Learning Matplotlib: Graphing Weather Patterns
As an engineering major, I have only worked with Java, C/C++, and MATLAB while at Hopkins (as of my Junior year). Because of the vast usage of Python in data science and ML, I decided to learn Python on my own by taking some online courses. In one of my courses, Applied Plotting, Charting & Data Representation in Python, there was an assignment to plot temperature trends. We were given a dataset from The National Centers for Environmental Information that records the low and high daily temperatures from several weather stations around Ann Arbor, Michigan. The assignment was as follows:
Read the documentation and familiarize yourself with the dataset, then write some python code which returns a line graph of the record high and record low temperatures by day of the year over the period 2005-2014. The area between the record high and record low temperatures for each day should be shaded.
Overlay a scatter of the 2015 data for any points (highs and lows) for which the ten year record (2005-2014) record high or record low was broken in 2015.
Watch out for leap days (i.e. February 29th), it is reasonable to remove these points from the dataset for the purpose of this visualization.
Make the visual nice! Leverage principles from the first module in this course when developing your solution.

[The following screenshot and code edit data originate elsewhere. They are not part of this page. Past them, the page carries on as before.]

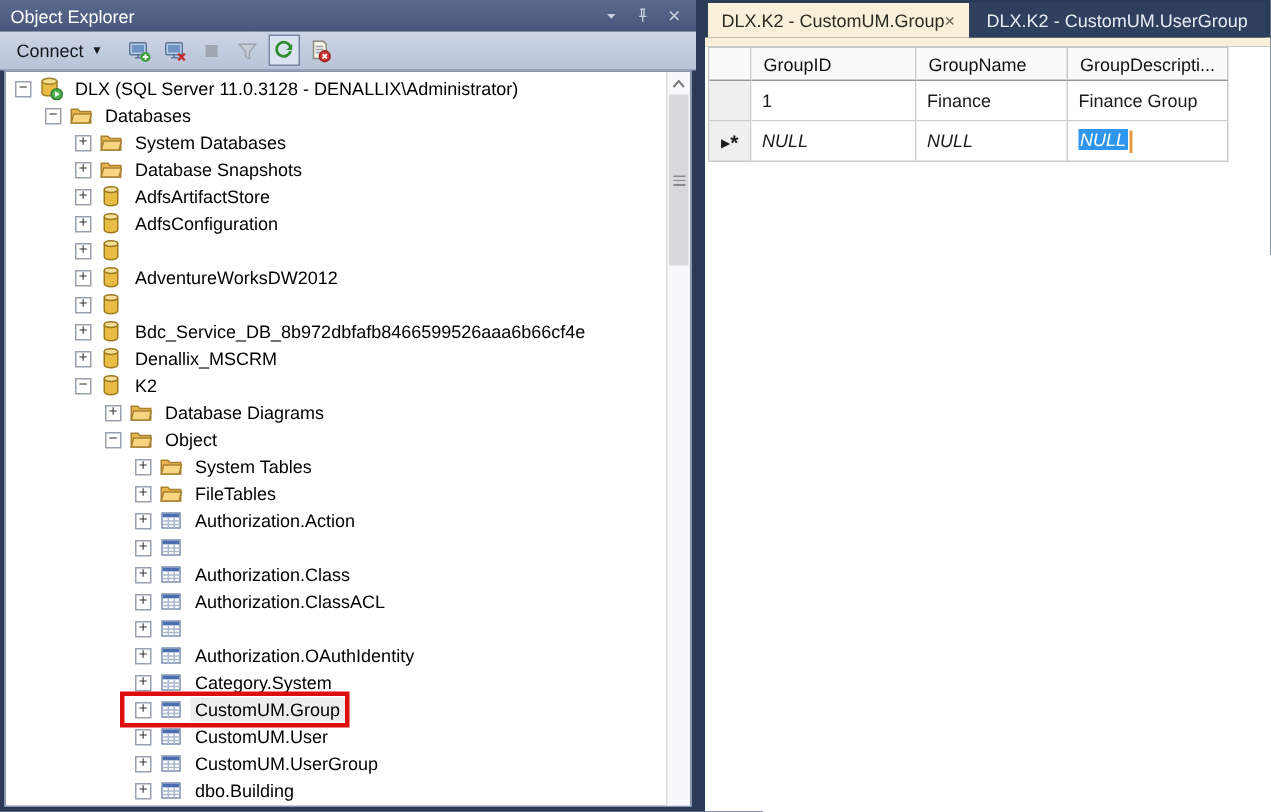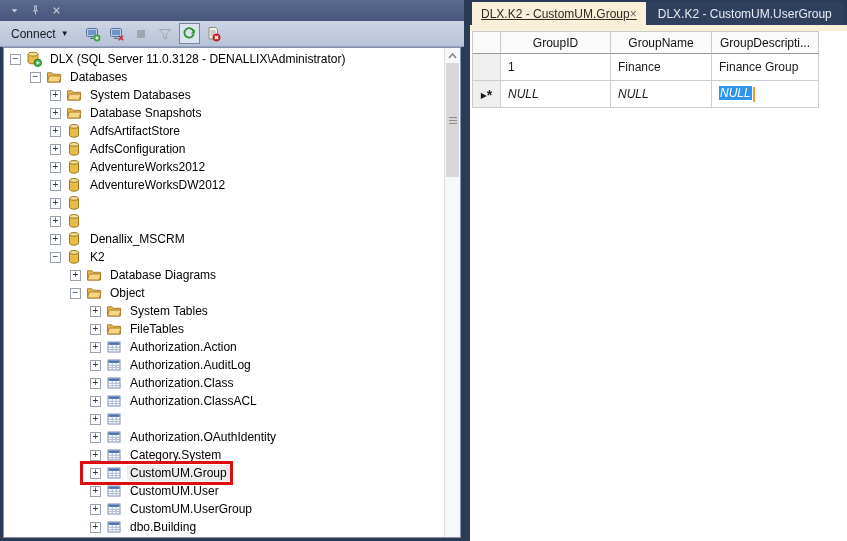--- a/index.html
+++ b/index.html
@@ -73,6 +73,7 @@
 
   <div class="oe-panel">
     <div class="oe-title">
+      <span class="oe-title-text">Object Explorer</span>
       <span class="title-btns">
           <span class="title-btn">
             <svg viewBox="0 0 16 16">

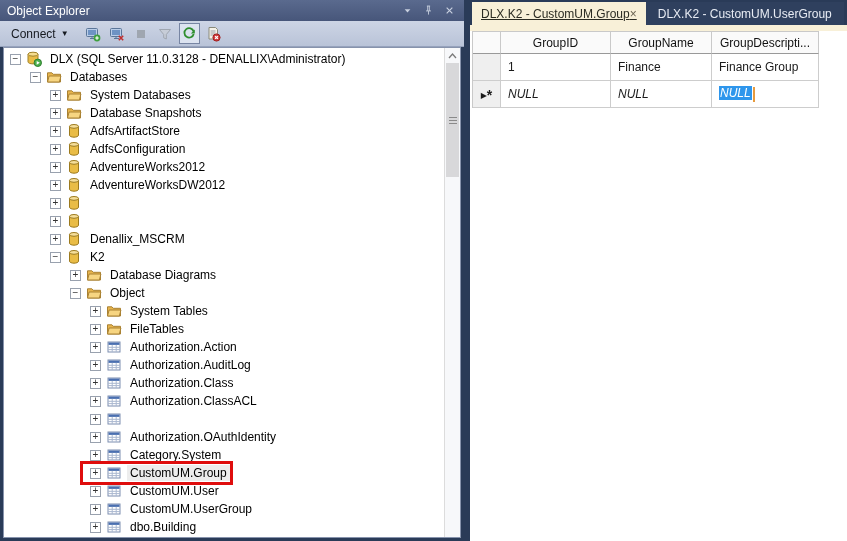--- a/index.html
+++ b/index.html
@@ -47,7 +47,7 @@
   .right-panel{position:absolute;left:470px;top:0;width:377px;height:541px;}
   .tab-strip{height:25px;display:flex;align-items:flex-end;}
   .tab{height:23px;display:flex;align-items:center;font-size:12px;padding:0 9px;box-sizing:border-box;}
-  .tab.active{background:#F8F0D8;color:#2B2B22;gap:0;margin-left:2px;text-decoration:underline;}
+  .tab.active{background:#F8F0D8;color:#2B2B22;gap:0;margin-left:2px;}
   .tab.inactive{background:#2F405E;color:#E8ECF4;padding:0 12px;margin-top:28px;}
   .tab-close{color:#6B6452;font-size:12px;}
   .tab-underline{height:6px;background:#F8F0D8;}

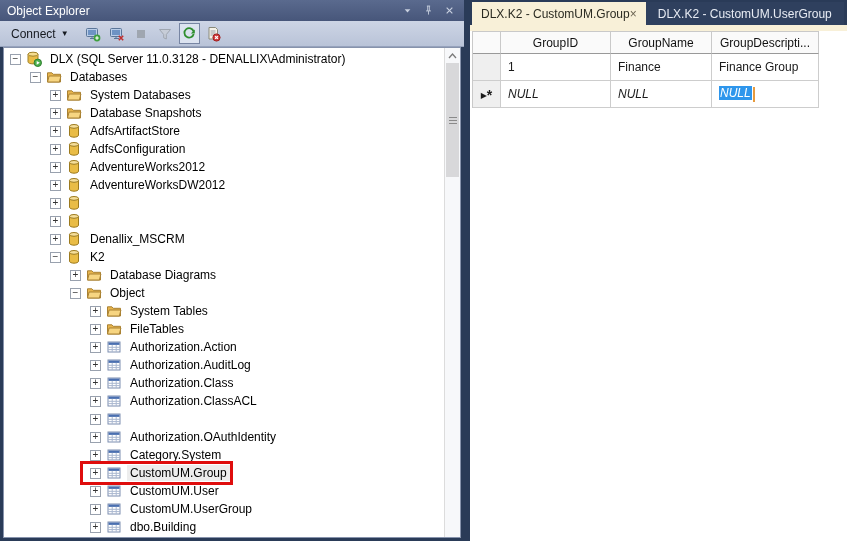--- a/index.html
+++ b/index.html
@@ -55,7 +55,7 @@
   table.grid{border-collapse:separate;border-spacing:0;table-layout:fixed;margin-left:2px;
              border-left:1px solid #C9C9C9;border-top:1px solid #C9C9C9;}
   .grid th{height:21px;background:#FAFAFA;border-right:1px solid #C9C9C9;border-bottom:1px solid #999;
-           font-weight:normal;font-size:12px;text-align:center;padding:0 8px;color:#111;overflow:hidden;}
+           font-weight:normal;font-size:12px;text-align:left;padding:0 8px;color:#111;overflow:hidden;}
   .grid td{height:26px;background:#fff;border-right:1px solid #CDCDCD;border-bottom:1px solid #CDCDCD;
            font-size:12px;padding:0 7px;color:#1A1A1A;overflow:hidden;}
   .grid td.sel-cell{background:#EFEFEF;padding:0 3px;text-align:center;}

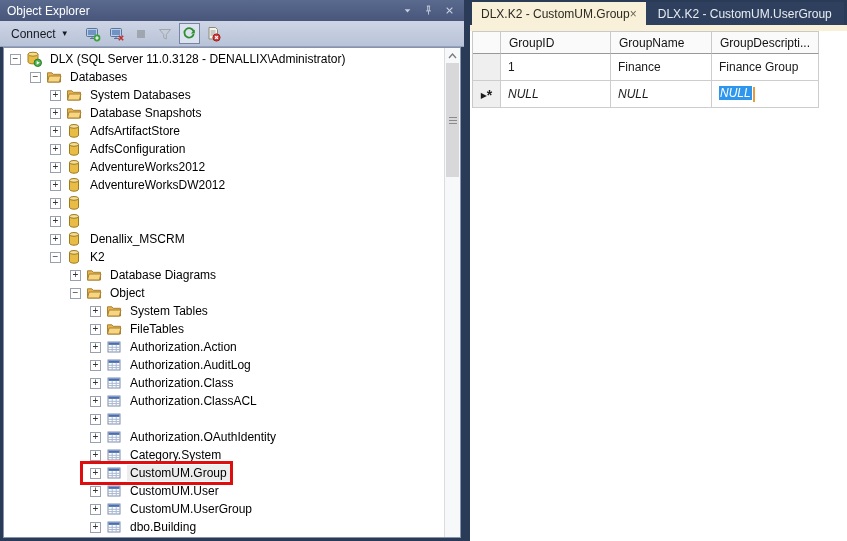--- a/index.html
+++ b/index.html
@@ -221,7 +221,6 @@
                 <ellipse cx="8" cy="3.4" rx="4.5" ry="1.9" fill="#F5DE9A" stroke="#9C7A1E"></ellipse>
               </svg>
             </span>
-            <span class="tree-label">AdventureWorks2012</span>
           </div>
           <div class="tree-row">
             <span class="indent" style="width: 46px;"></span>

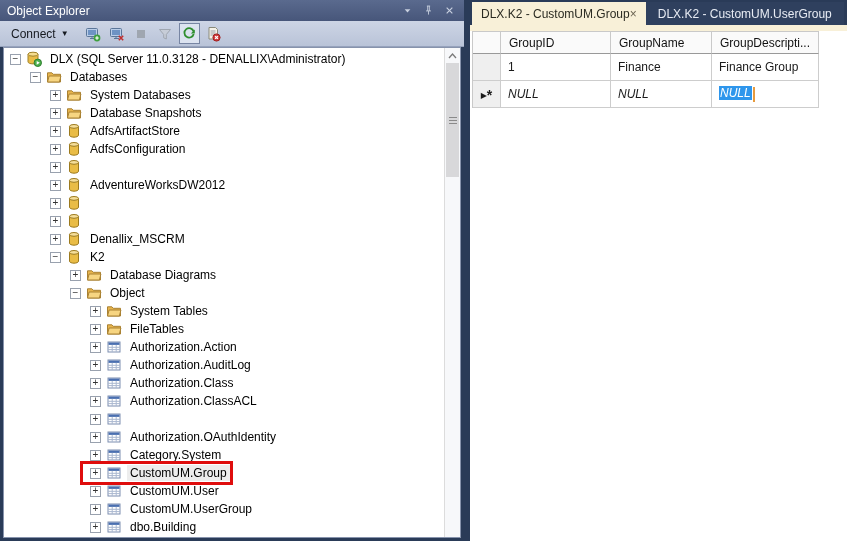--- a/index.html
+++ b/index.html
@@ -252,6 +252,7 @@
                 <ellipse cx="8" cy="3.4" rx="4.5" ry="1.9" fill="#F5DE9A" stroke="#9C7A1E"></ellipse>
               </svg>
             </span>
+            <span class="tree-label">Bdc_Service_DB_8b972dbfafb8466599526aaa6b66cf4e</span>
           </div>
           <div class="tree-row">
             <span class="indent" style="width: 46px;"></span>

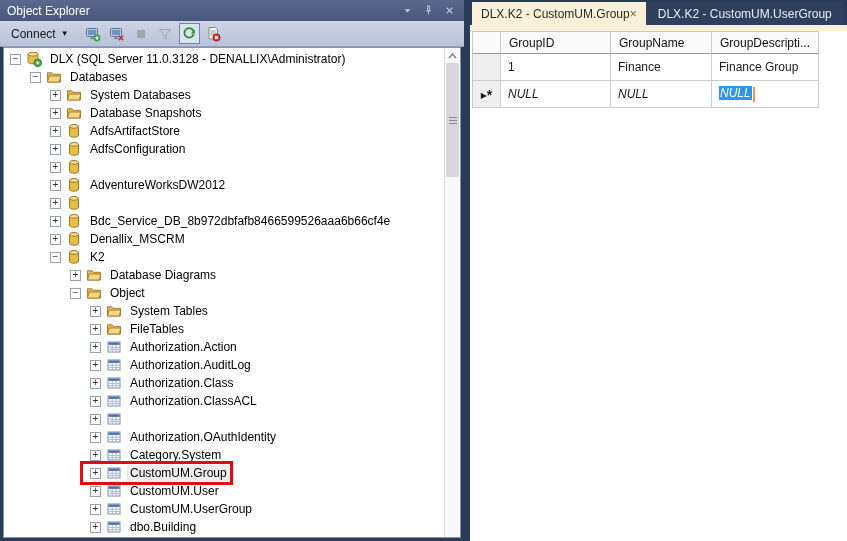--- a/index.html
+++ b/index.html
@@ -342,7 +342,6 @@
                 <path d="M6.2 5.9V13M10.2 5.9V13M2 8.3h12M2 10.6h12" stroke="#AAB8D0" fill="none"></path>
               </svg>
             </span>
-            <span class="tree-label">Authorization.AuditLog</span>
           </div>
           <div class="tree-row">
             <span class="indent" style="width: 86px;"></span>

Consider issues such as legends, labels, and chart junk.
Coming from Java, I always put my import statements at the top even though I don't have to in Python.
The first thing I like to do when I have CSV files is to check the datatypes of the data and also see how the data is laid out.
From here we can see that three columns of the CSV are "objects" (strings) and one column, the Data_Value column, contains int64 data. The integers in the Data_Value column represent high and low temperatures as tenths of a degree Celsius so we will have to divide by ten to get Celsius. Since Matplotlib uses standard library datetime objects, we will have to convert those strings of dates into datetime objects later (we could use the parse_dates parameter in the read_csv function as well). We can also see that the data is not sorted at all (at least by date) so we will have to sort the data. Lastly, we also see that there's a column for ID which identifies which weather station reported this temperature data. We could ignore those ID numbers because we know that all of the data came from weather stations around Ann Arbor.
The assignment also came with the chunk of code below that allows us to visualize where the weather stations are located.
We see that the weather stations are near Ann Arbor, Michigan with the majority of them located South and West of Ann Arbor. For many real-life projects, it's important to know where your data is coming from.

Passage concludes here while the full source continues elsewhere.